Hatoyama often appears on Japanese talk shows, discussing a range of topics including food, religion and politics. She has listed her interests as picking vegetables, pottery and creating art from stained glass. Hatoyama appeared on a Japanese talk show wearing a shirt made from coffee sacks which she acquired in Hawaii. In another interview, she claimed that she knew Tom Cruise in a former incarnation – when he was Japanese – and is now looking forward to making a Hollywood movie with him. "I believe he'd get it if I said to him, 'Long time no see', when we meet." She has also claimed to "eat the sun" every day to gain energy. and that her "soul went to Venus while her "body was asleep".

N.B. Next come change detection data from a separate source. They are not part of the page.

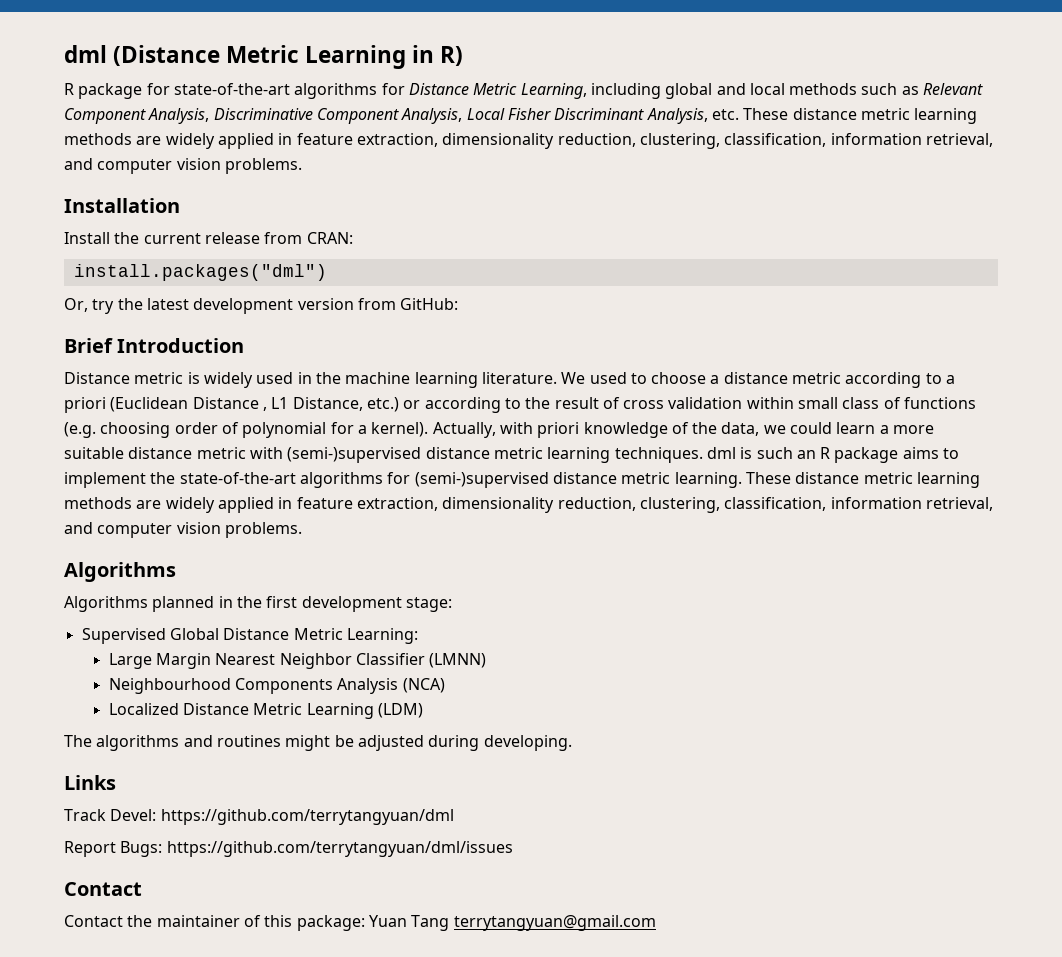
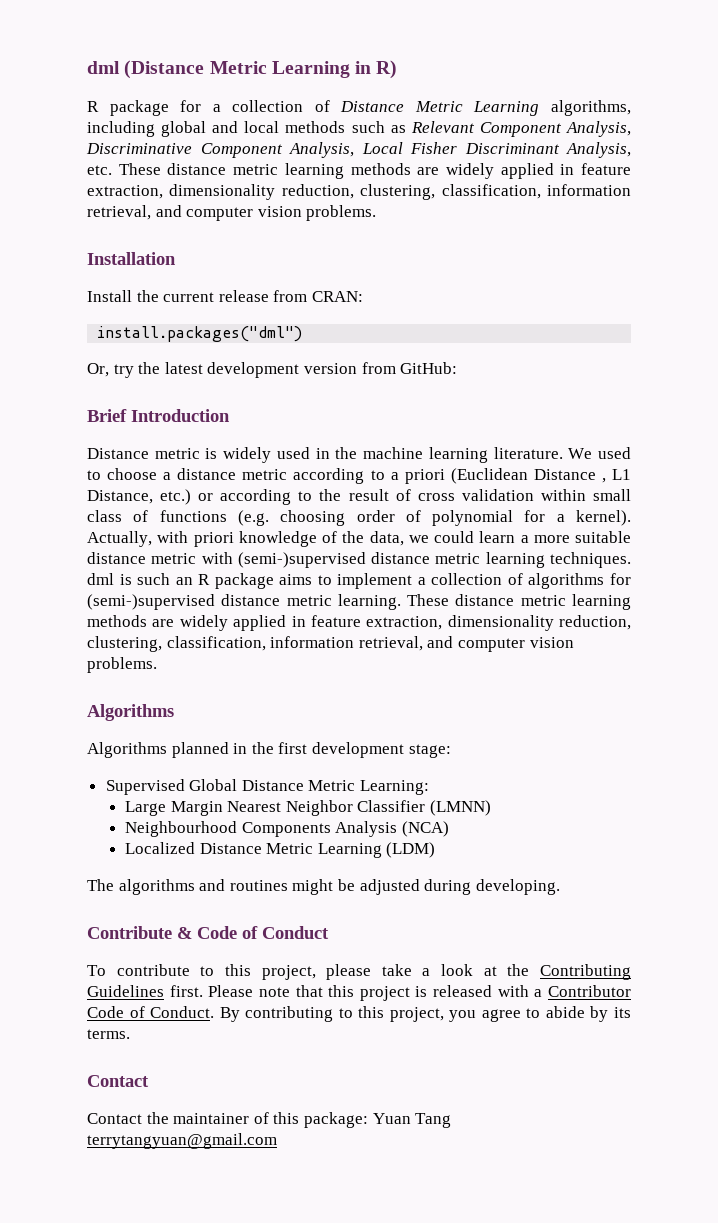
- R package for state-of-the-art algorithms for Distance Metric Learning, including global and local methods such as Relevant Component Analysis, Discriminative Component Analysis, Local Fisher Discriminant Analysis, etc. These distance metric learning methods are widely applied in feature extraction, dimensionality reduction, clustering, classification, information retrieval, and computer vision problems.
+ R package for a collection of Distance Metric Learning algorithms, including global and local methods such as Relevant Component Analysis, Discriminative Component Analysis, Local Fisher Discriminant Analysis, etc. These distance metric learning methods are widely applied in feature extraction, dimensionality reduction, clustering, classification, information retrieval, and computer vision problems.
- Actually, with priori knowledge of the data, we could learn a more suitable distance metric with (semi-)supervised distance metric learning techniques. dml is such an R package aims to implement the state-of-the-art algorithms for (semi-)supervised distance metric learning.
+ Actually, with priori knowledge of the data, we could learn a more suitable distance metric with (semi-)supervised distance metric learning techniques. dml is such an R package aims to implement a collection of algorithms for (semi-)supervised distance metric learning.
- Links
- Track Devel: https://github.com/terrytangyuan/dml
- Report Bugs: https://github.com/terrytangyuan/dml/issues
+ Contribute & Code of Conduct
+ To contribute to this project, please take a look at the Contributing Guidelines first. Please note that this project is released with a Contributor Code of Conduct. By contributing to this project, you agree to abide by its terms.

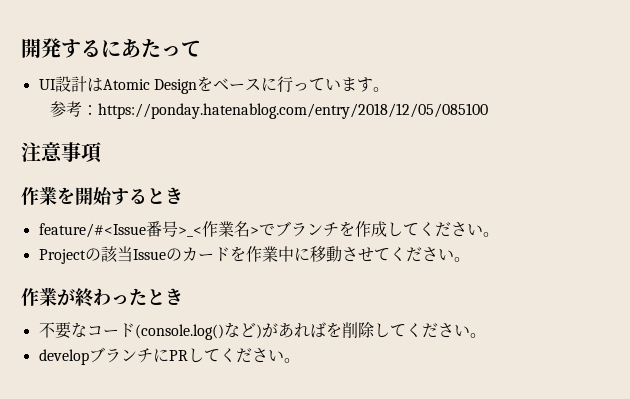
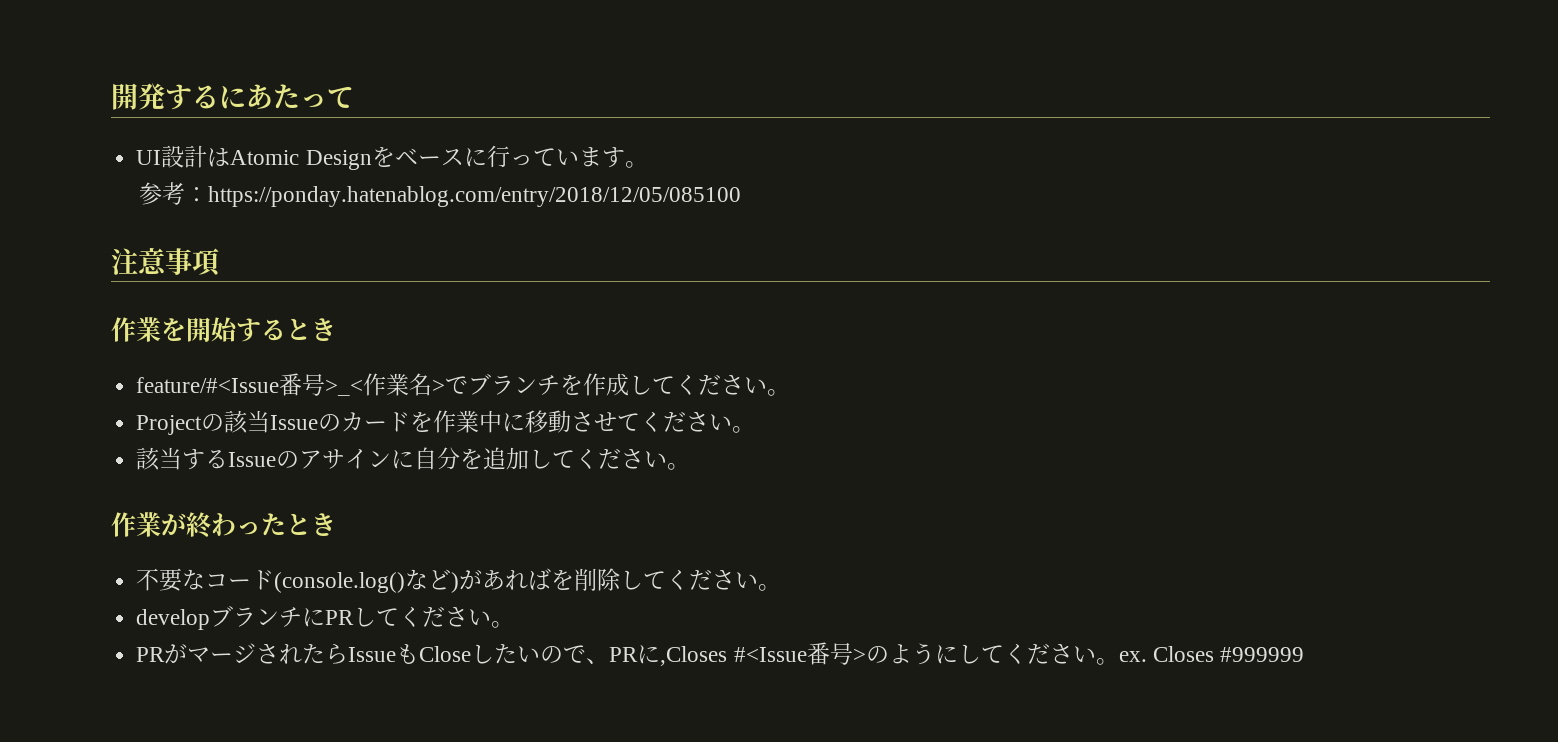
+ 該当するIssueのアサインに自分を追加してください。
+ PRがマージされたらIssueもCloseしたいので、PRに,Closes #<Issue番号>のようにしてください。ex. Closes #999999

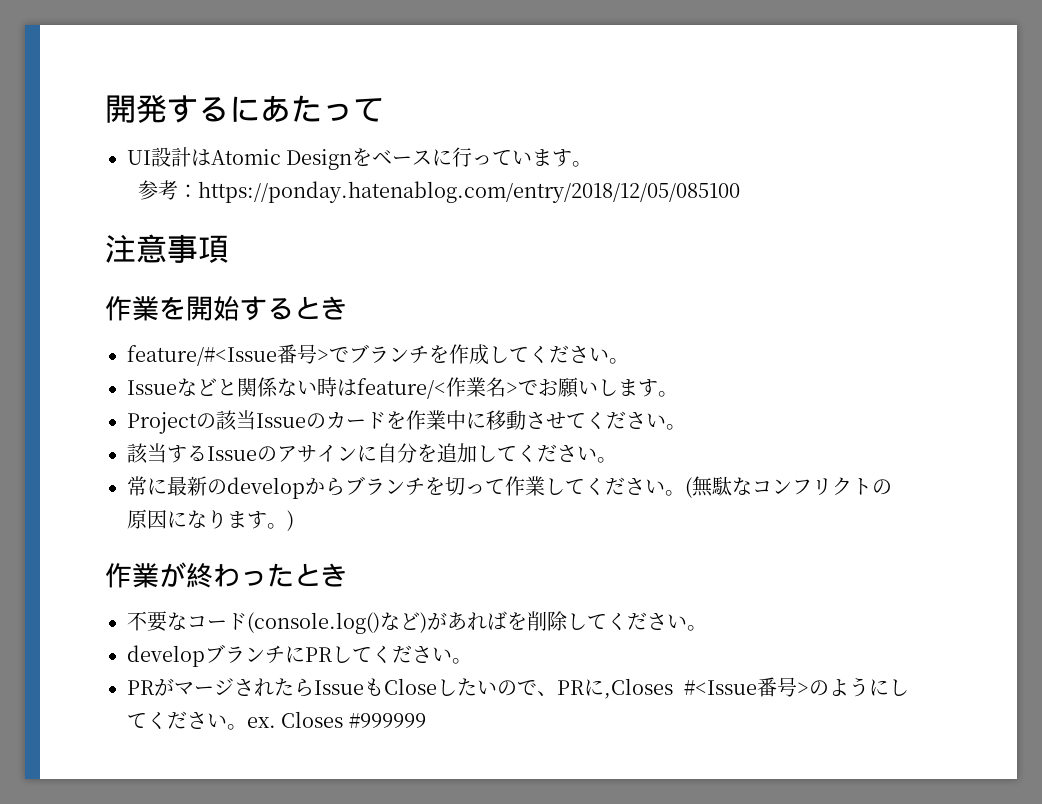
- feature/#<Issue番号>_<作業名>でブランチを作成してください。
+ feature/#<Issue番号>でブランチを作成してください。
+ Issueなどと関係ない時はfeature/<作業名>でお願いします。
+ 常に最新のdevelopからブランチを切って作業してください。(無駄なコンフリクトの原因になります。)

An avid hallyu fan, Hatoyama has often mentioned her love of Korean culture, especially South Korean drama and cuisine. She has even stated that her youthful appearance can be attributed to watching South Korean drama and claims to eat kimchi every day with her husband. Some have commented that her enthusiasm for all things Korean has helped improve relations between Japan and South Korea. When Hatoyama visited the country with her husband for an official state visit in October 2009, she received applause from the crowd as she walked down the street in Seoul's Insadong area.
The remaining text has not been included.